O Estado inovou na necrolatria. Decidiu que os cemitérios – o Panteão Nacional é, a começar, um cemitério de pessoas ilustres – também têm potencial festivo capaz de gerar receita. Jantar na companhia de defuntos já pode ser, com aval dos responsáveis públicos. Supõe-se que achem “chic”. Uma espécie de Halloween para novos-ricos em poder que não basta ter, tem de se ostentar, mesmo que à conta do absurdo e do grotesco, para que seja notado. Tudo se compra, vende e aluga. Nem os mortos escapam. Valores, princípios, respeito… coisa mais velha. O eterno descanso já era.

Felizmente, há também quem se indigne. Quem não aceite o desrespeito aos finados depositados em túmulos, com a mesma facilidade com que se cozinham geringonças à margem de outras urnas. António Costa percebeu-o rapidamente.

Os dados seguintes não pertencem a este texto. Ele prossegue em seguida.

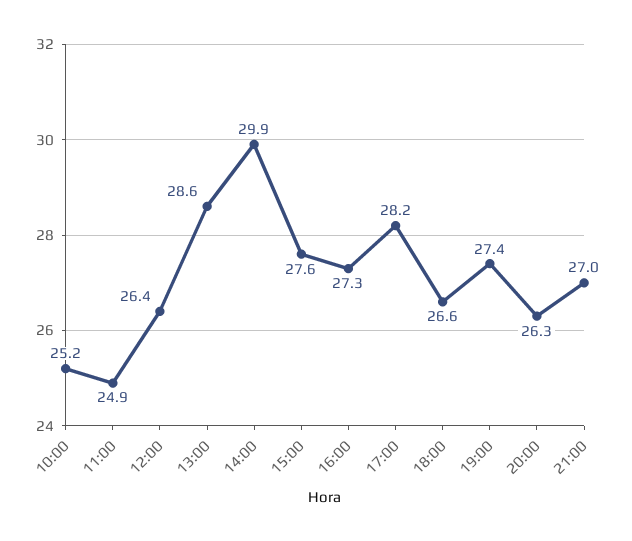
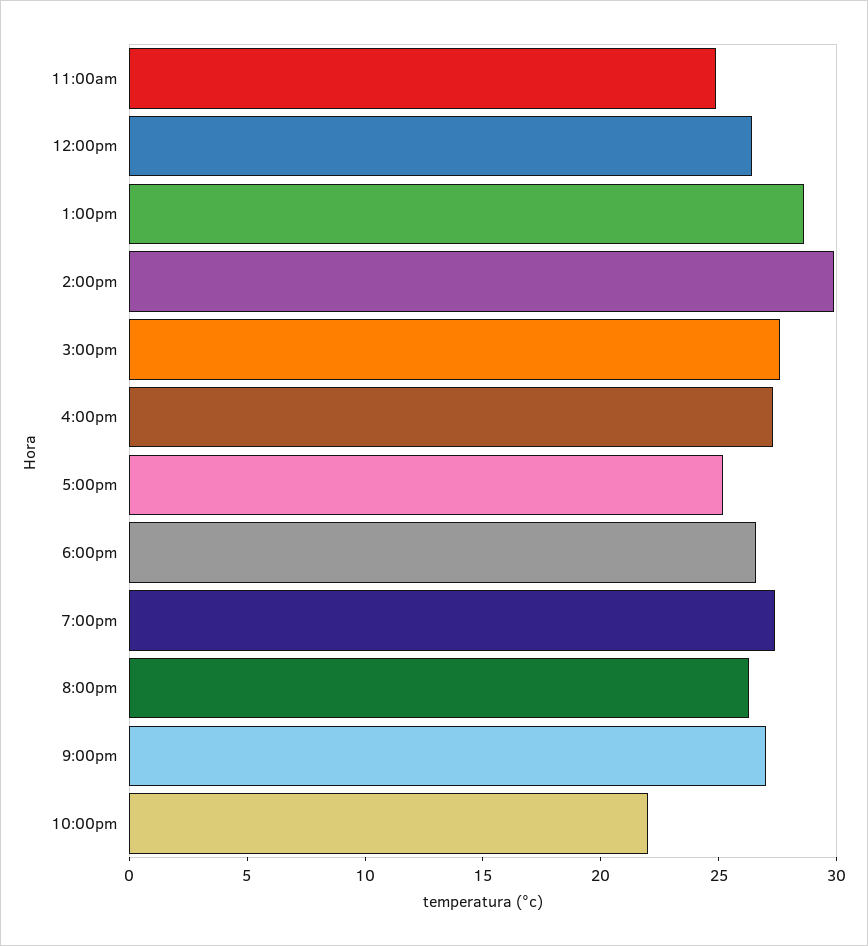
10:00: 25.2 -> none
17:00: 28.2 -> 25
10:00pm: none -> 22

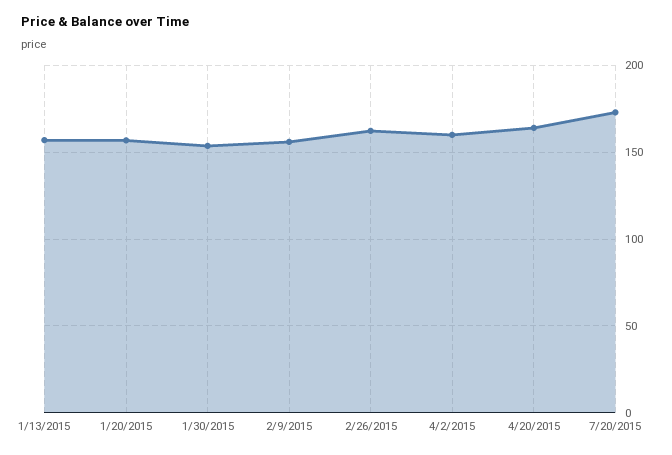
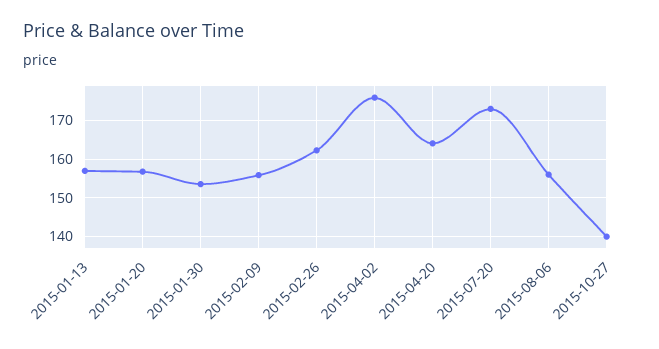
4/2/2015: 160 -> 176
2015-08-06: none -> 156
2015-10-27: none -> 140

E no controlo de danos, sempre centrado no “focus group” e nas reações das redes sociais, fugiu outra vez para a frente à boleia da costumeira “espertice”: a culpa é dos outros.

Este não é só um episódio, nem mais uma mentirinha apenas. É todo um procedimento de um Governo que faz só seus os méritos alheios se as coisas correm bem e nunca tem culpa nem assume responsabilidades quando as coisas correm mal. O Estado falhou quando houve incêndios e mortos, a culpa foi do anterior Governo; há problemas nos hospitais, a culpa é do anterior Governo; desperdiça fundos europeus, a culpa é do anterior Governo; autoriza jantares no Panteão Nacional, a culpa também é do anterior Governo. Que pantominice.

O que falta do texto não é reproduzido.